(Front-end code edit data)
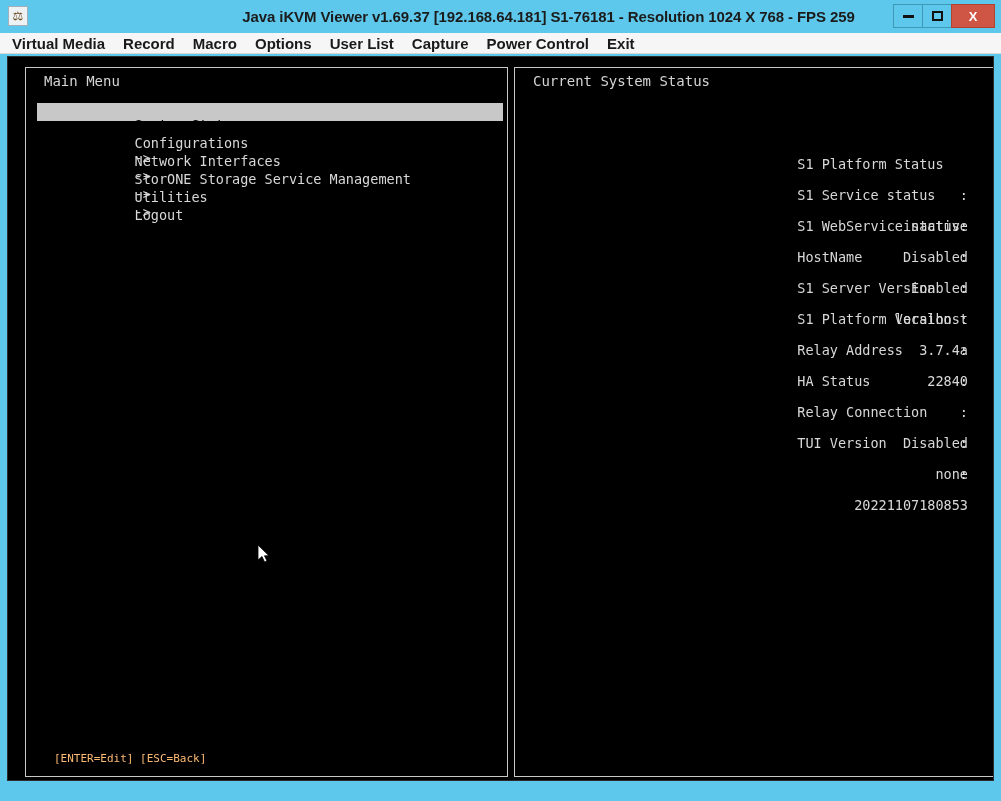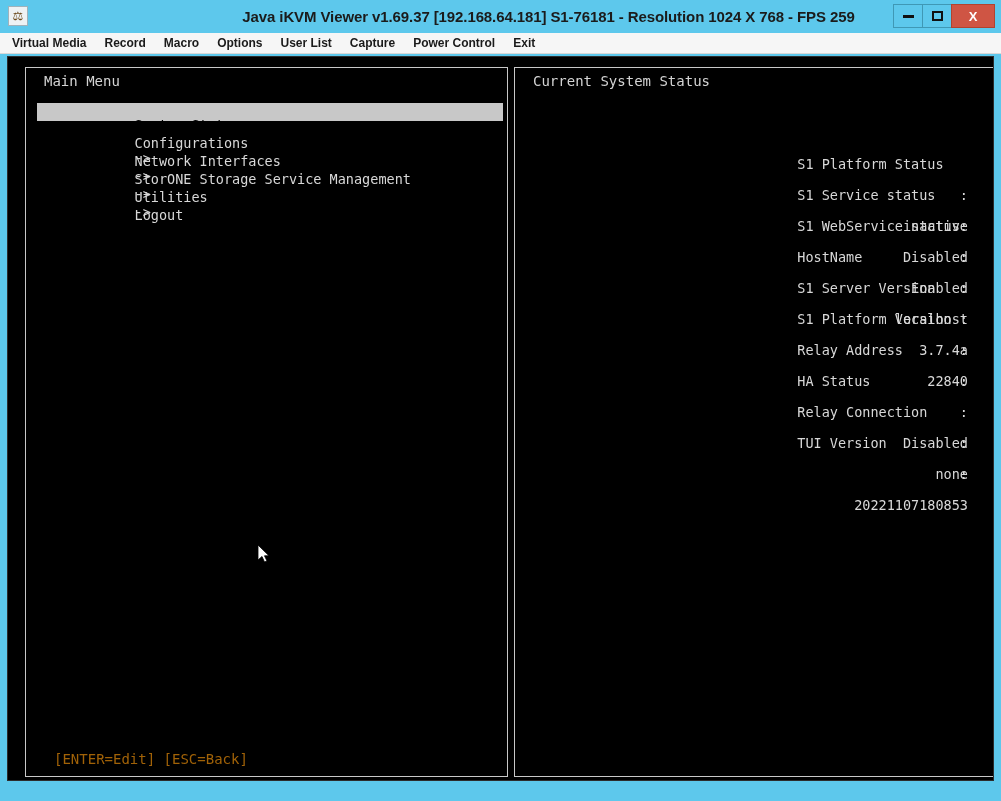--- a/index.html
+++ b/index.html
@@ -118,7 +118,7 @@
     box-sizing: border-box;
   }
   .menuitem {
-    font-size: 12px;
+    font-size: 15px;
     font-weight: bold;
     color: #1a1a1a;
     margin-right: 18px;

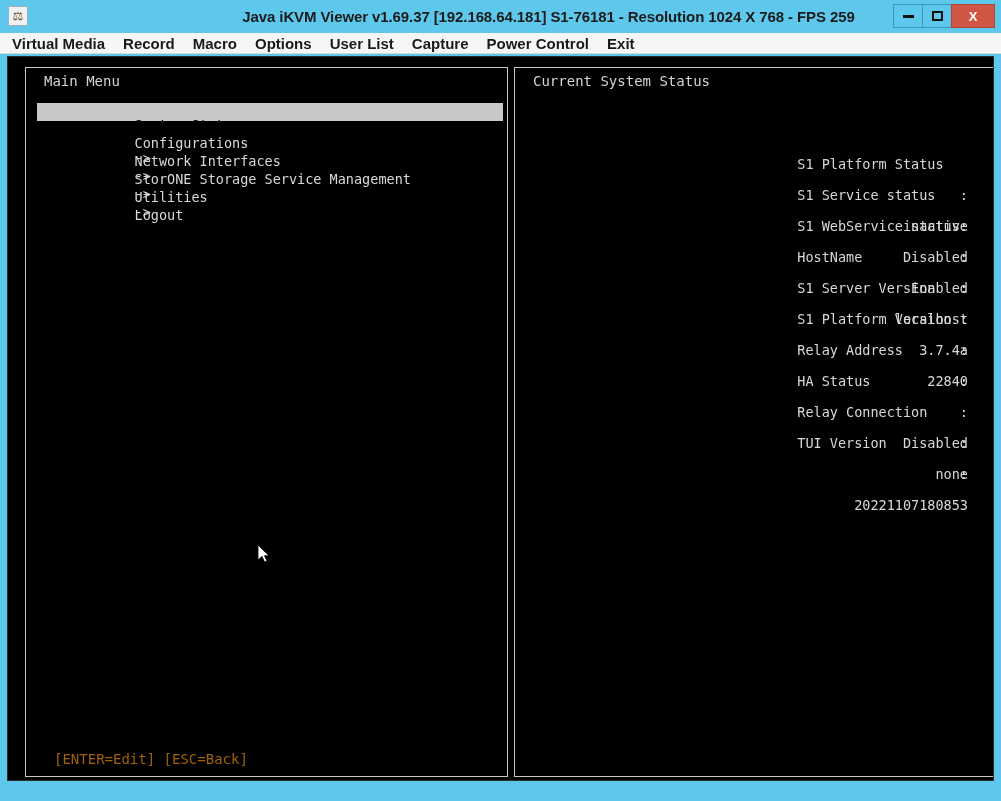--- a/index.html
+++ b/index.html
@@ -235,9 +235,9 @@
     position: absolute;
     left: 28px;
     bottom: 9px;
-    font-size: 14px;
+    font-size: 11px;
     line-height: 16px;
-    color: #a16207;
+    color: #fdba74;
     white-space: pre;
     font-family: "DejaVu Sans Mono", "Liberation Mono", monospace;
   }

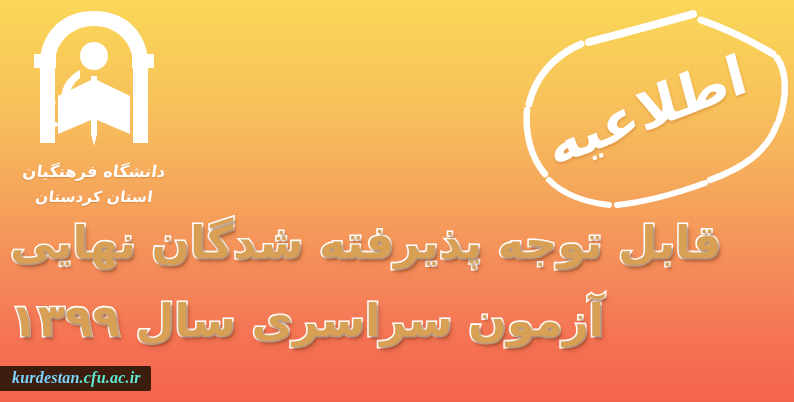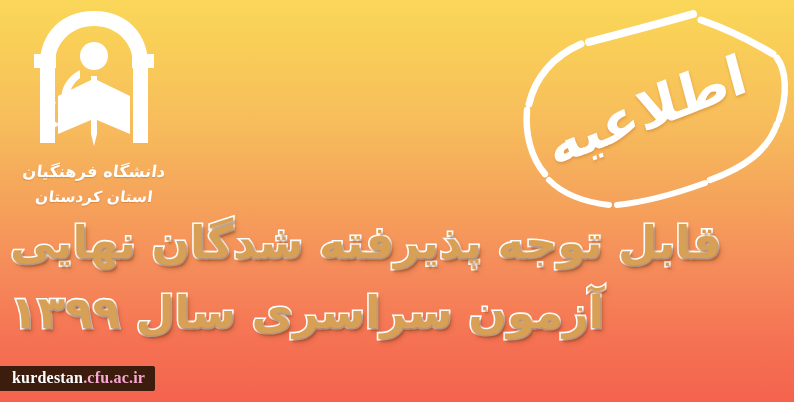--- a/index.html
+++ b/index.html
@@ -116,7 +116,7 @@
         2px 3px 2px rgba(120,55,20,.42),
         3px 4px 5px rgba(120,55,20,.25);
   }
-  .headline-line-2 { margin-top: 8px; }
+  .headline-line-2 { margin-top: 16px; }
 
   
   .url-bar {

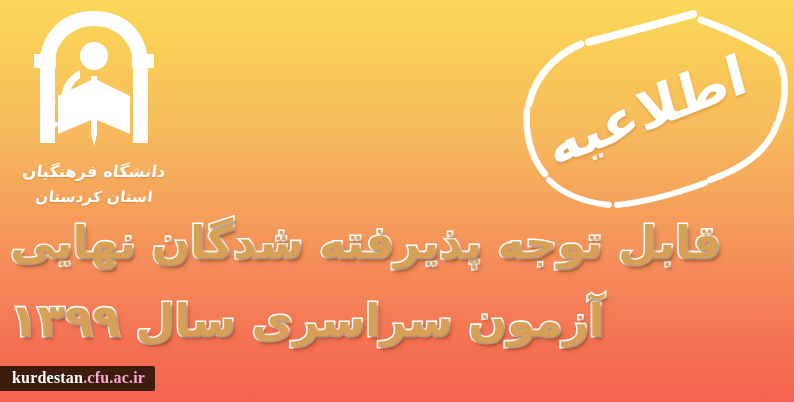--- a/index.html
+++ b/index.html
@@ -131,8 +131,9 @@
     border-radius: 0 2px 2px 0;
   }
   .url-main {
-    color: #ffffff;
+    color: #7dd3fc;
     font-family: "Liberation Serif", "DejaVu Serif", serif;
+    font-style: italic;
     font-weight: 700;
     font-size: 16px;
     letter-spacing: .2px;

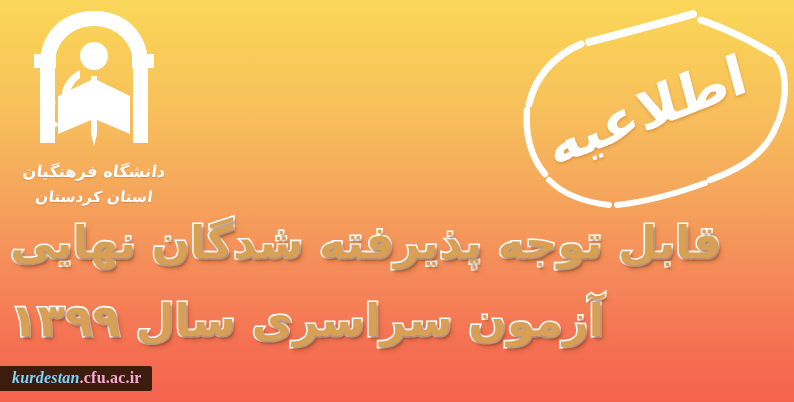--- a/index.html
+++ b/index.html
@@ -139,8 +139,9 @@
     letter-spacing: .2px;
   }
   .url-suffix {
-    color: #f9a8d4;
+    color: #5eead4;
     font-family: "Liberation Serif", "DejaVu Serif", serif;
+    font-style: italic;
     font-weight: 700;
     font-size: 16px;
     letter-spacing: .2px;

Exercise objective
Transcribe the data exactly and leave no picture in the copy.

Solution to this task
--- a/index.html
+++ b/index.html
@@ -118,7 +118,7 @@
     box-sizing: border-box;
   }
   .menuitem {
-    font-size: 12px;
+    font-size: 15px;
     font-weight: bold;
     color: #1a1a1a;
     margin-right: 18px;

--- a/index.html
+++ b/index.html
@@ -235,9 +235,9 @@
     position: absolute;
     left: 28px;
     bottom: 9px;
-    font-size: 14px;
+    font-size: 11px;
     line-height: 16px;
-    color: #a16207;
+    color: #fdba74;
     white-space: pre;
     font-family: "DejaVu Sans Mono", "Liberation Mono", monospace;
   }

--- a/index.html
+++ b/index.html
@@ -116,7 +116,7 @@
         2px 3px 2px rgba(120,55,20,.42),
         3px 4px 5px rgba(120,55,20,.25);
   }
-  .headline-line-2 { margin-top: 8px; }
+  .headline-line-2 { margin-top: 16px; }
 
   
   .url-bar {

--- a/index.html
+++ b/index.html
@@ -131,8 +131,9 @@
     border-radius: 0 2px 2px 0;
   }
   .url-main {
-    color: #ffffff;
+    color: #7dd3fc;
     font-family: "Liberation Serif", "DejaVu Serif", serif;
+    font-style: italic;
     font-weight: 700;
     font-size: 16px;
     letter-spacing: .2px;

--- a/index.html
+++ b/index.html
@@ -139,8 +139,9 @@
     letter-spacing: .2px;
   }
   .url-suffix {
-    color: #f9a8d4;
+    color: #5eead4;
     font-family: "Liberation Serif", "DejaVu Serif", serif;
+    font-style: italic;
     font-weight: 700;
     font-size: 16px;
     letter-spacing: .2px;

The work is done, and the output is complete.